Köşe Yazısı ve Makaleler - Tek Mesaj #148

Misafir - avatarı
Misafir
Ziyaretçi
12 Temmuz 2006       Mesaj #148
Misafir - avatarı
Ziyaretçi
Bütün bu hatların inşasının bir anlam kazanması ve Türkiye’yi uluslararası enerji arzı güvenliği alanında sahip olduğu potansiyele kavuşturması ancak Samsun Ceyhan hattının gerçekleşmesi ile mümkün olacak.

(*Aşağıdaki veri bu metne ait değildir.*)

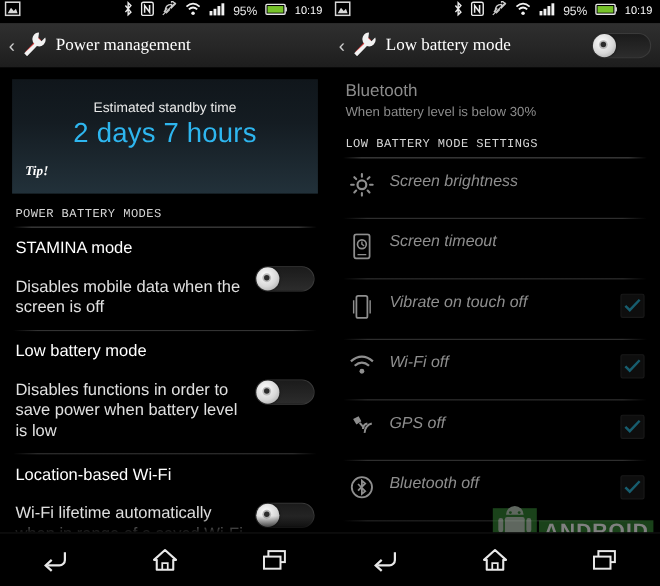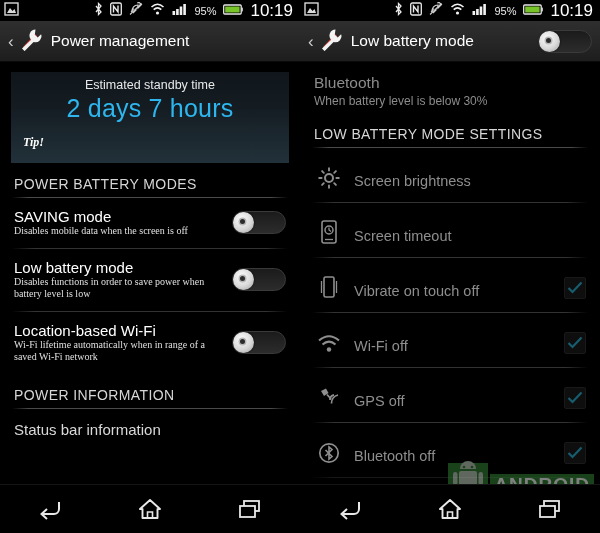--- a/index.html
+++ b/index.html
@@ -37,21 +37,21 @@
     margin-left: auto;
     display: flex; align-items: center; gap: 7px;
     padding-right: 3px;
   }
   .sb-ico { display: block; }
   .sb-pct {
     color: #e8e8e8; font-size: 11px; letter-spacing: 0;
     font-family: "Liberation Sans", sans-serif;
   }
   .sb-clock {
-    color: #ffffff; font-size: 17px;
+    color: #ffffff; font-size: 10px;
     font-family: "Liberation Sans", sans-serif;
   }
 
   
   .actionbar {
     height: 41px;
     background: linear-gradient(to bottom, #2f2f2f 0%, #262626 55%, #1d1d1d 100%);
     border-bottom: 1px solid #0a0a0a;
     display: flex;
     align-items: center;
@@ -59,38 +59,38 @@
     box-sizing: border-box;
   }
   .ab-back {
     color: #cfcfcf; font-size: 17px; line-height: 1;
     padding: 0 4px 0 2px;
     font-family: "Liberation Sans", sans-serif;
   }
   .ab-icon { margin-right: 7px; display: block; }
   .ab-title {
     color: #fff; font-size: 15.5px;
-    font-family: Liberation Sans, sans-serif;
+    font-family: Liberation Serif, serif;
     white-space: nowrap;
   }
   .ab-toggle { margin-left: auto; }
 
   
   .content {
     position: absolute;
     top: 62px; left: 0; right: 0; bottom: 48px;
     overflow: hidden;
     background: #000;
   }
 
   
   .infocard {
     margin: 10px 11px 0 11px;
     background: linear-gradient(to bottom, #10161b 0%, #141c22 38%, #22313a 100%);
-    padding: 6px 12px 13px 12px;
+    padding: 19px 12px 13px 12px;
     box-sizing: border-box;
   }
   .ic-label {
     color: #e9e9e9; font-size: 12.5px; text-align: center;
     font-family: "Liberation Sans", sans-serif;
   }
   .ic-value {
     color: #2eb6ef; font-size: 25px; text-align: center;
     margin-top: 2px; letter-spacing: 0.2px;
     font-family: "Liberation Sans", sans-serif;
@@ -101,24 +101,24 @@
     font-family: Liberation Serif, serif;
   }
   .ic-tiptext {
     color: #e2e2e2; font-size: 12.3px; line-height: 1.28;
     margin-top: 1px;
     font-family: "Liberation Sans", sans-serif;
   }
 
   
   .section {
-    color: #d6d6d6; font-size: 14px;
+    color: #d6d6d6; font-size: 11px;
     letter-spacing: 0.4px;
     padding: 13px 18px 5px 14px;
-    font-family: Liberation Sans, sans-serif;
+    font-family: Liberation Mono, monospace;
   }
   .rule {
     height: 1px;
     background: linear-gradient(to right, #000 0%, #4a4a4a 6%, #4a4a4a 94%, #000 100%);
     margin: 0 12px;
   }
   .rule.soft {
     background: linear-gradient(to right, #000 0%, #333 8%, #333 92%, #000 100%);
   }
 
@@ -127,23 +127,23 @@
     display: flex; align-items: center;
     padding: 10px 14px 10px 14px;
     box-sizing: border-box;
   }
   .row-text { flex: 1; min-width: 0; padding-right: 8px; }
   .row-title {
     color: #fff; font-size: 15px;
     font-family: "Liberation Sans", sans-serif;
   }
   .row-sub {
-    color: #e0e0e0; font-size: 10px; line-height: 1.25;
-    margin-top: 0;
-    font-family: Liberation Serif, serif;
+    color: #e0e0e0; font-size: 15px; line-height: 1.25;
+    margin-top: 18px;
+    font-family: Liberation Sans, sans-serif;
   }
   .row-title.cut { color: #d8d8d8; }
 
   
   .switch {
     width: 54px; height: 23px;
     border-radius: 12px;
     background: linear-gradient(to bottom, #1b1b1b, #2c2c2c);
     border: 1px solid #3a3a3a;
     position: relative;
@@ -172,24 +172,25 @@
   .hdr-block { padding: 12px 14px 0 14px; }
   .hdr-title {
     color: #8c8c8c; font-size: 15.5px;
     font-family: "Liberation Sans", sans-serif;
   }
   .hdr-sub {
     color: #8c8c8c; font-size: 12px; margin-top: 2px;
     font-family: "Liberation Sans", sans-serif;
   }
   .row2 {
-    display: flex; align-items: flex-end;
+    display: flex; align-items: flex-start;
     padding: 13px 14px 13px 14px;
     box-sizing: border-box;
     min-height: 54px;
+    font-style: italic;
   }
   .r2-icon {
     width: 30px; flex: 0 0 30px;
     display: flex; align-items: center; justify-content: center;
     margin-right: 10px;
   }
   .r2-label {
     color: #8e8e8e; font-size: 14.5px;
     flex: 1;
     font-family: "Liberation Sans", sans-serif;
@@ -334,21 +335,21 @@
         <div class="ic-label">Estimated standby time</div>
         <div class="ic-value">2 days 7 hours</div>
         <div class="ic-tip">Tip!</div>
       </div>
 
       <div class="section">POWER BATTERY MODES</div>
       <div class="rule"></div>
 
       <div class="row">
         <div class="row-text">
-          <div class="row-title">SAVING mode</div>
+          <div class="row-title">STAMINA mode</div>
           <div class="row-sub">Disables mobile data when the screen is off</div>
         </div>
         <div class="switch">
             <span class="knob"></span>
           </div>
       </div>
       <div class="rule soft"></div>
 
       <div class="row">
         <div class="row-text">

Bu proje yukarıda ayrıntıları ile değerlendirmeye çalıştığımız Avrasya stratejik vizyonunun geleceğe uzantısını oluşturmakta. Bakü-Tiflis-Ceyhan projesinin siyasi arka planı ve sonuçları, 1990’lı yılların Avrasya bölgesinin hızlı ve kapsamlı dönüşüm sürecinin etkilerini taşımakta. Bu tecrübe, Türkiye’nin enerji alanında iki temel hedefe odaklanmasını beraberinde getirdi.
Boğazların güvenliği
Bunlardan biri, hiç kuşkusuz boğazların güvenliğinin sağlanması. Yılda yaklaşık 150 milyon tona ulaşan petrol trafiği ile günümüzde dünyanın yüksek kapasiteli petrol boru hatlarıyla yarışır hale gelen Türk boğazları üzerine aşırı yüklenilmesi, çevre için büyük bir risk, petrol sahipleri için de önemli bir maliyet yaratmakta. Bugün, özellikle 67 milyon tona çıkacak yıllık taşıma kapasitesiyle CPC (Caspian Pipeline Consortium) hattı, tersine işletilmek üzere devreye girecek Brody-Odessa hattı ve gelecekte inşa edilmesi planlanan diğer boru hatları ile Karadeniz’e akıtılacak Orta Asya ve Hazar petrollerinin Türk boğazlarından geçirilerek dünya piyasalarına ulaştırılmasından kaynaklanacak potansiyel tehlike ve riskler, Türkiye’yi Kuzey-Güney koridorunda yeni güzergahları düşünmeye sevk ediyor. Türkiye bir taraftan Kuzey-Güney koridorunda yeni güzergah üzerinde çalışırken, bölgede faaliyette bulunan petrol şirketleri de, artan tanker trafiği nedeniyle, Türk Boğazları’nda tankerlerin bekletilmesinden doğan ve doğacak ticari riskleri azaltmak üzere Türkiye üzerinden geçecek “by-pass” hatları ile birlikte Türkiye’yi dışlayan Bulgaristan-Yunanistan güzergah seçeneği olarak şekillenen Burgaz-Dedeağaç ve Burgaz-Vlore başta olmak üzere, değişik alternatif hatları projelendirme gayreti içine girdiler. Bu girişimler, halen Enerji ve Tabii Kaynaklar Bakanlığı’mızın yoğun mesaisi ve Dışişleri Bakanlığı’mızın enerji diplomasisindeki birikimleri sayesinde dengelenmekte. Diplomasimiz, Samsun-Ceyhan petrol boru hattına tüm platformlarda sahip çıkarak bu projeyi savunuyor. Türkiye’nin bu çabaları, diğer alternatif güzergahlara nazaran Türkiye’nin ön almasına imkan sağlayarak uluslararası alanda bu yeni güzergaha ilgiyi arttırdı. Aynı zamanda, enerji arz güvenliğinin en çok tartışıldığı bir dönemde Bakü-Tiflis-Ceyhan hattı dolayısıyla Türkiye’nin enerji tedariki güvenliğinde ne kadar önemli bir aktör olabileceğini kalın harflerle göstermekte.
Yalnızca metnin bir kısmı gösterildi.